• **Data for processing**:
>>>>>

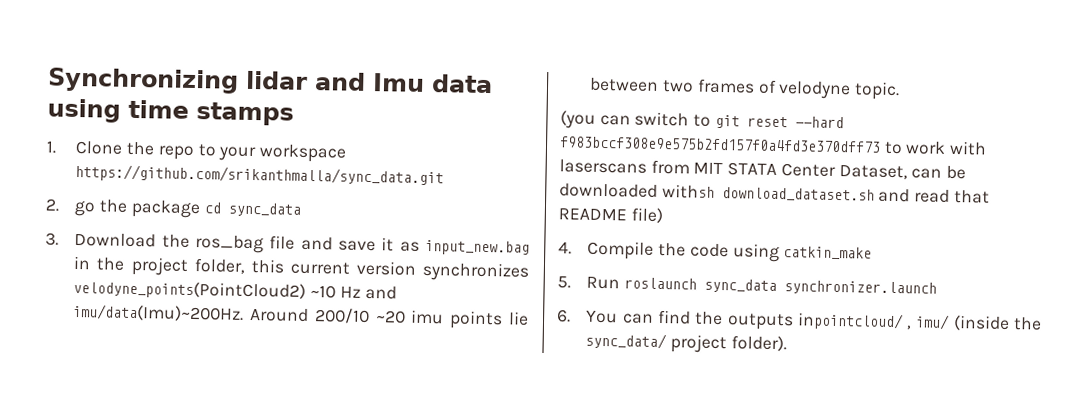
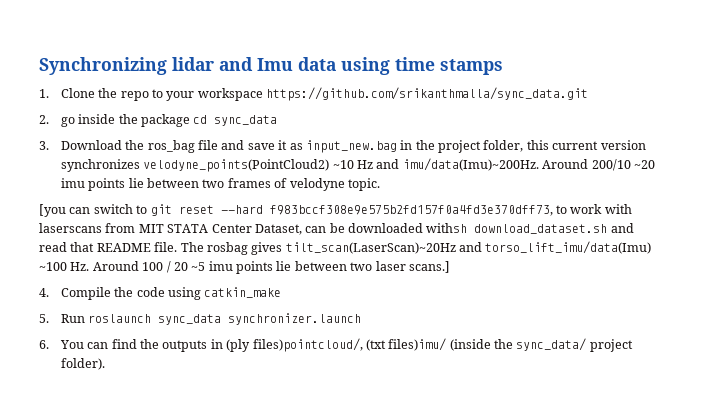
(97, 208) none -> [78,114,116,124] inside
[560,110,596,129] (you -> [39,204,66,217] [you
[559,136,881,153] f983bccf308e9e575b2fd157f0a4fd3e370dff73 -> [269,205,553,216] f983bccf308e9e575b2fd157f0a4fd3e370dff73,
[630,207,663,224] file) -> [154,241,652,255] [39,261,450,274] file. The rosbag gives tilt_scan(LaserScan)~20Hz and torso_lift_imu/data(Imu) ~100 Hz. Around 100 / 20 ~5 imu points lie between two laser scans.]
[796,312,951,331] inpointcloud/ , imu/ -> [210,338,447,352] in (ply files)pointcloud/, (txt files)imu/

<<<<<
>>>>>

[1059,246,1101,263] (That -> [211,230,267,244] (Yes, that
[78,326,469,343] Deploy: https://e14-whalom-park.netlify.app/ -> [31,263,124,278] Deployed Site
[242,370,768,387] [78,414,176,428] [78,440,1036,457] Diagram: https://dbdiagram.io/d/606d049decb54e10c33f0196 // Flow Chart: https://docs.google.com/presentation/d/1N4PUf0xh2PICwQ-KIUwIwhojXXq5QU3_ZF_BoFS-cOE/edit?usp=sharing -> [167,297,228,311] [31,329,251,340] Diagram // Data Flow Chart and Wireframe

<<<<<
>>>>>

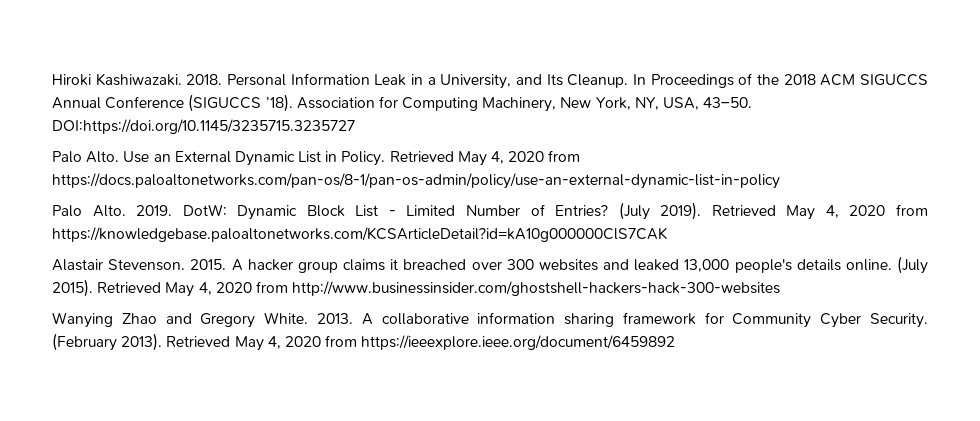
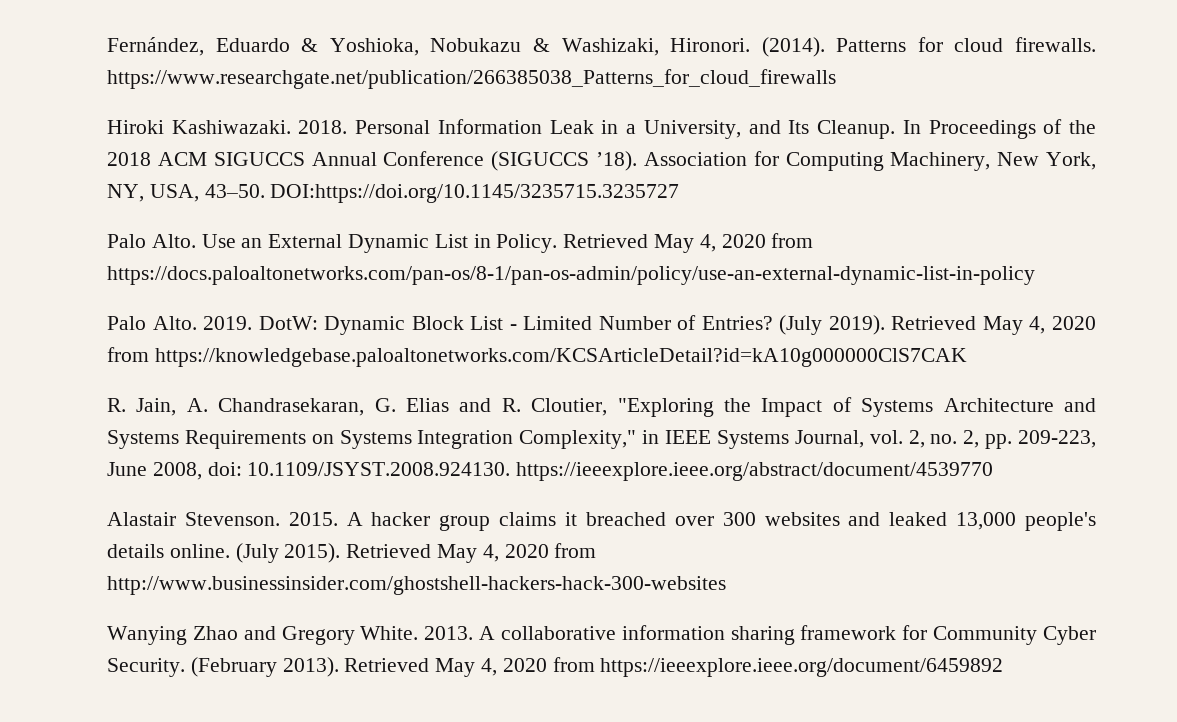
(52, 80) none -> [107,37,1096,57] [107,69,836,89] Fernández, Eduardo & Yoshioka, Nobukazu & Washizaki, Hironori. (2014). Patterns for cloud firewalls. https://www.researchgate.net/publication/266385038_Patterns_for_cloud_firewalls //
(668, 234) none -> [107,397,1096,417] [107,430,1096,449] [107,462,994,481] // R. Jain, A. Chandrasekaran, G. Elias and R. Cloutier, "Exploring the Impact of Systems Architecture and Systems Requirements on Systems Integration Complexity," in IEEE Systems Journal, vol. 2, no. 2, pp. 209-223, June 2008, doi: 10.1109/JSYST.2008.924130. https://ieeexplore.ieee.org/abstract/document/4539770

<<<<<

• **Work to be completed**: Figure out how many lines above hold "none", then give that number alone.

• **Solution to this exercise**: 3